> _Your objective_
Every entry below has to appear again in your reply, word for word, but no picture may.

(Detected change data)
○ ○ ○ ○ ○

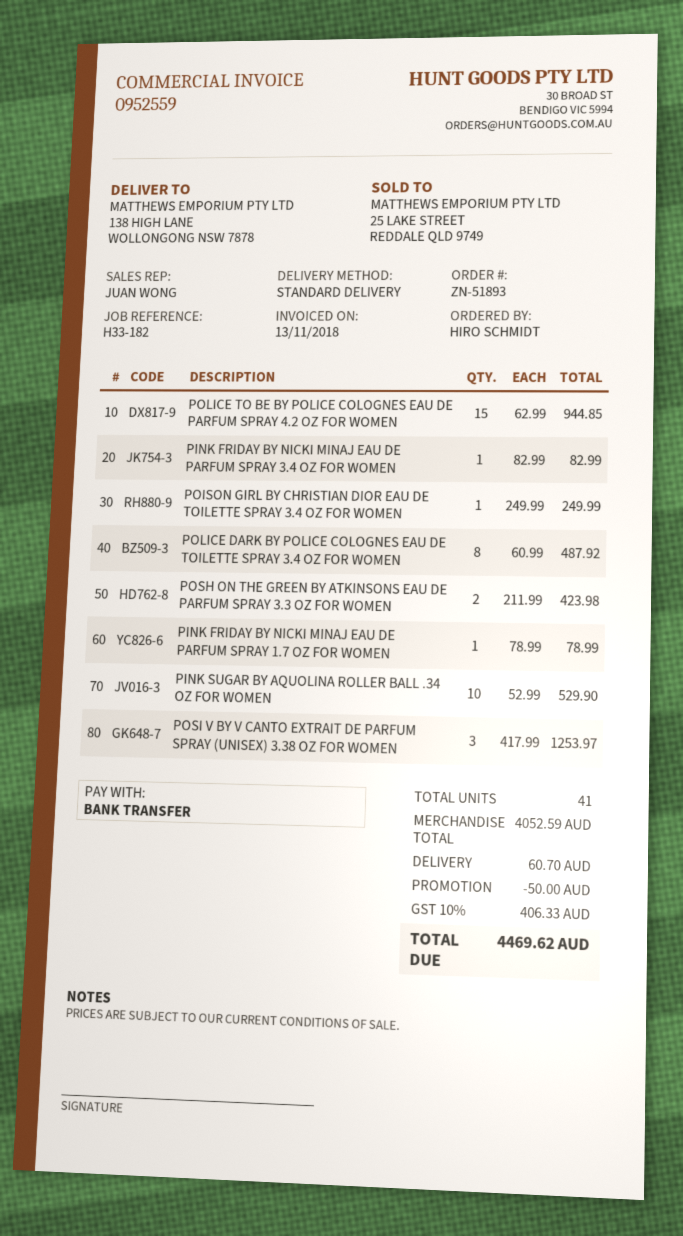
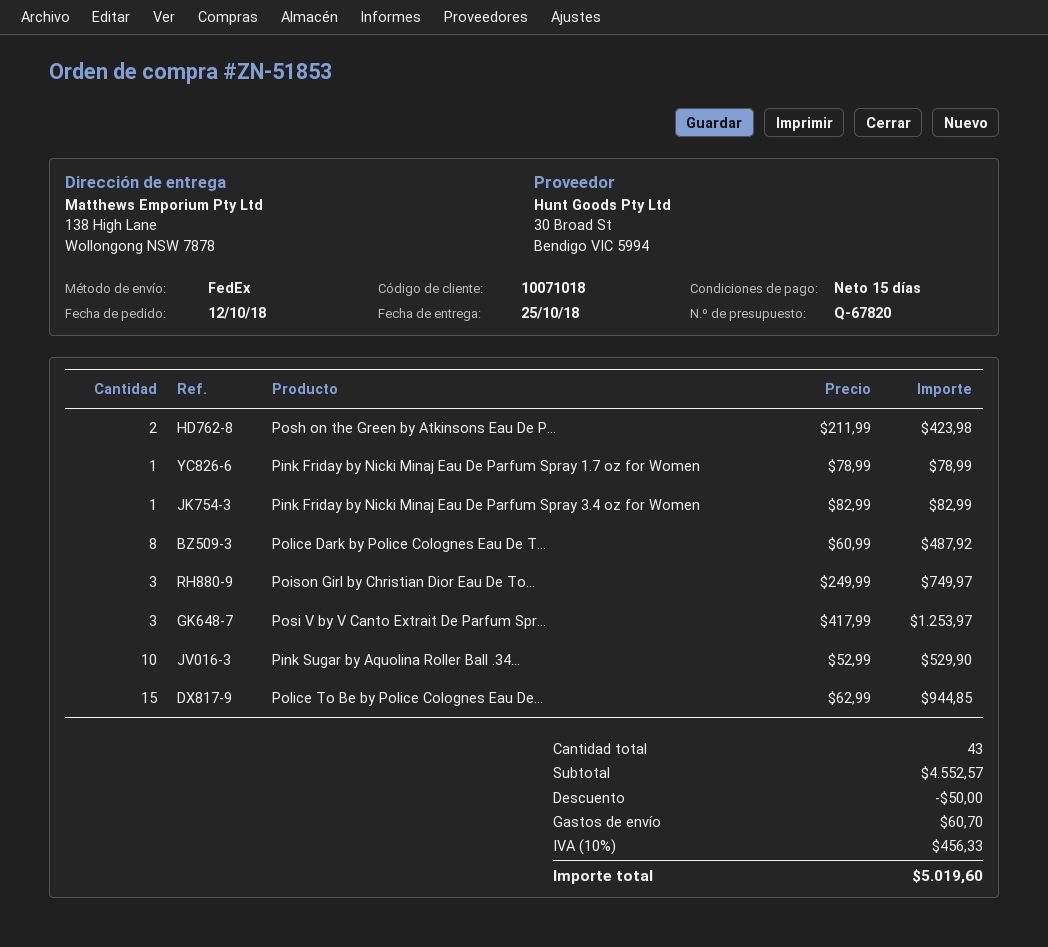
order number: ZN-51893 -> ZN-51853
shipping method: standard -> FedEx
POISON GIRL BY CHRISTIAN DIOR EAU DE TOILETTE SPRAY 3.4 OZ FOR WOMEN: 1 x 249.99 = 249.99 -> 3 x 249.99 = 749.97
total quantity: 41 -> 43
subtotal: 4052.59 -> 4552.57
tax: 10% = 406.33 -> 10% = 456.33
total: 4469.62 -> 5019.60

○ ○ ○ ○ ○

> _Answer to this problem_
order number: ZN-51893 -> ZN-51853
shipping method: standard -> FedEx
POISON GIRL BY CHRISTIAN DIOR EAU DE TOILETTE SPRAY 3.4 OZ FOR WOMEN: 1 x 249.99 = 249.99 -> 3 x 249.99 = 749.97
total quantity: 41 -> 43
subtotal: 4052.59 -> 4552.57
tax: 10% = 406.33 -> 10% = 456.33
total: 4469.62 -> 5019.60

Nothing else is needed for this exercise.